INSTRUCTIONS FOR THE TASK = Only the lines below starting at the one that contains "subtotal: 900.53 -> 926.65" and ending at the one that contains "total: 800.45 -> 815.45" are to be reproduced, exactly and with both ends kept.

DATA EXCERPTS =
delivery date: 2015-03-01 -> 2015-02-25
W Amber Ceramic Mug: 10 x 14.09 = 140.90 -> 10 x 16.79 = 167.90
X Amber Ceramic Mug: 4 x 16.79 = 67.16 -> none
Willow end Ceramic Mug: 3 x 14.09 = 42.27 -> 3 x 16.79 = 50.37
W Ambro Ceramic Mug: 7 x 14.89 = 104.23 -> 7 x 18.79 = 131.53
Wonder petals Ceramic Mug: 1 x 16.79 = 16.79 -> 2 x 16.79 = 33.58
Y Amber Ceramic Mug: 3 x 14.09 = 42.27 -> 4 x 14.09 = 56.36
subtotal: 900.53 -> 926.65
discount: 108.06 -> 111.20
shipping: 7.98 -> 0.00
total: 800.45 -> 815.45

...

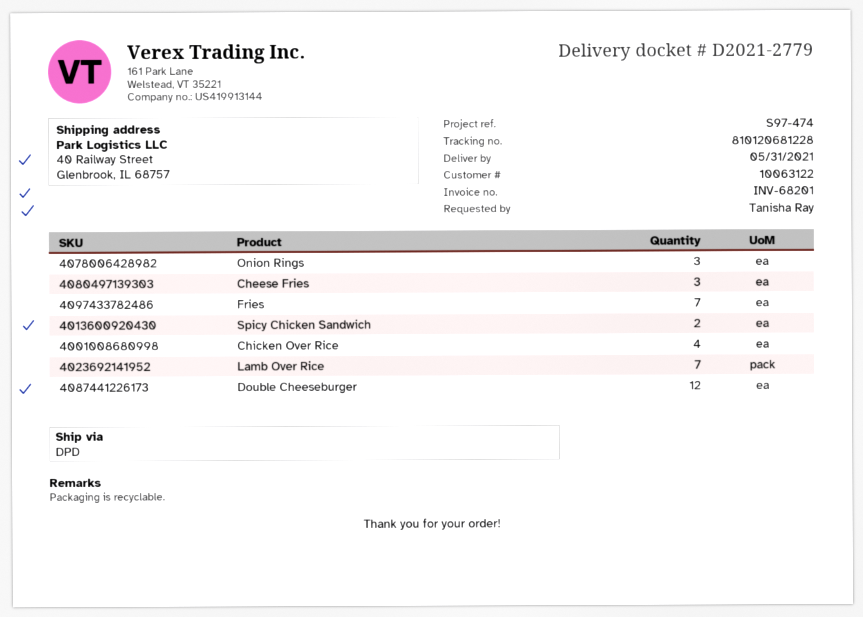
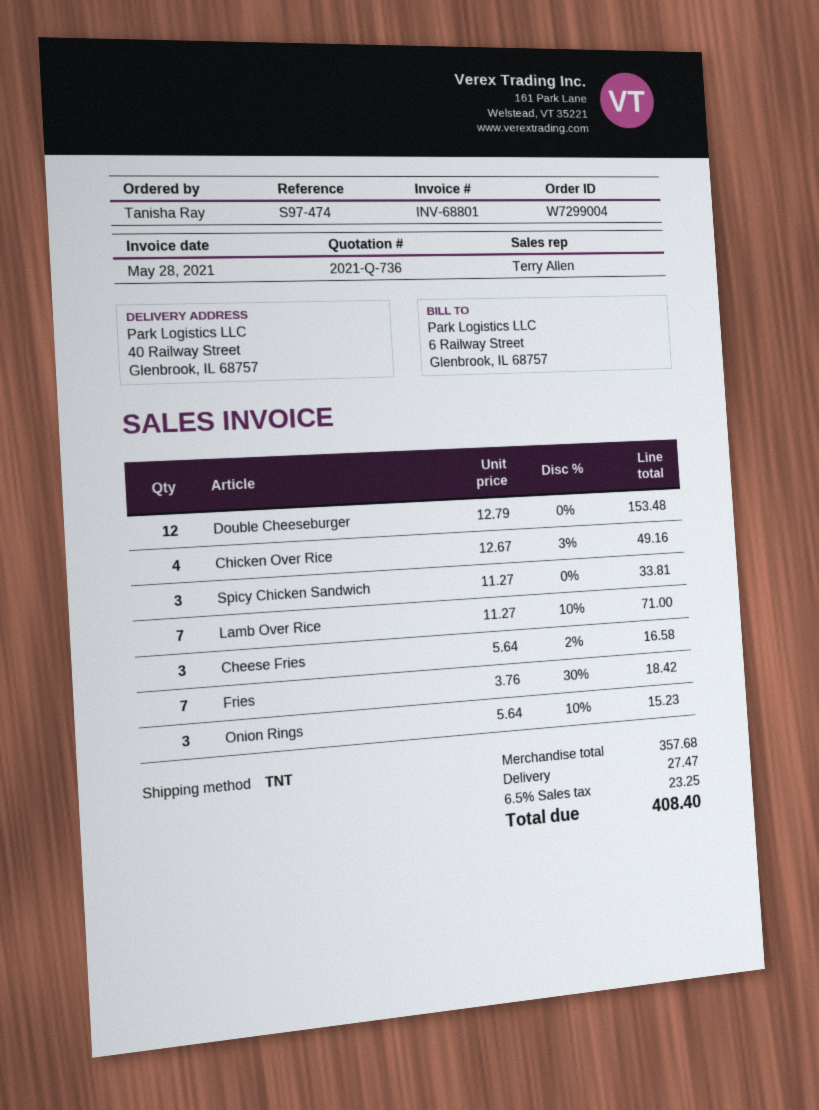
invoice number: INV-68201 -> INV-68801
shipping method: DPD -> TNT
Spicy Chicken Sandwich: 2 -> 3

SOLUTION TO THIS EXERCISE =
subtotal: 900.53 -> 926.65
discount: 108.06 -> 111.20
shipping: 7.98 -> 0.00
total: 800.45 -> 815.45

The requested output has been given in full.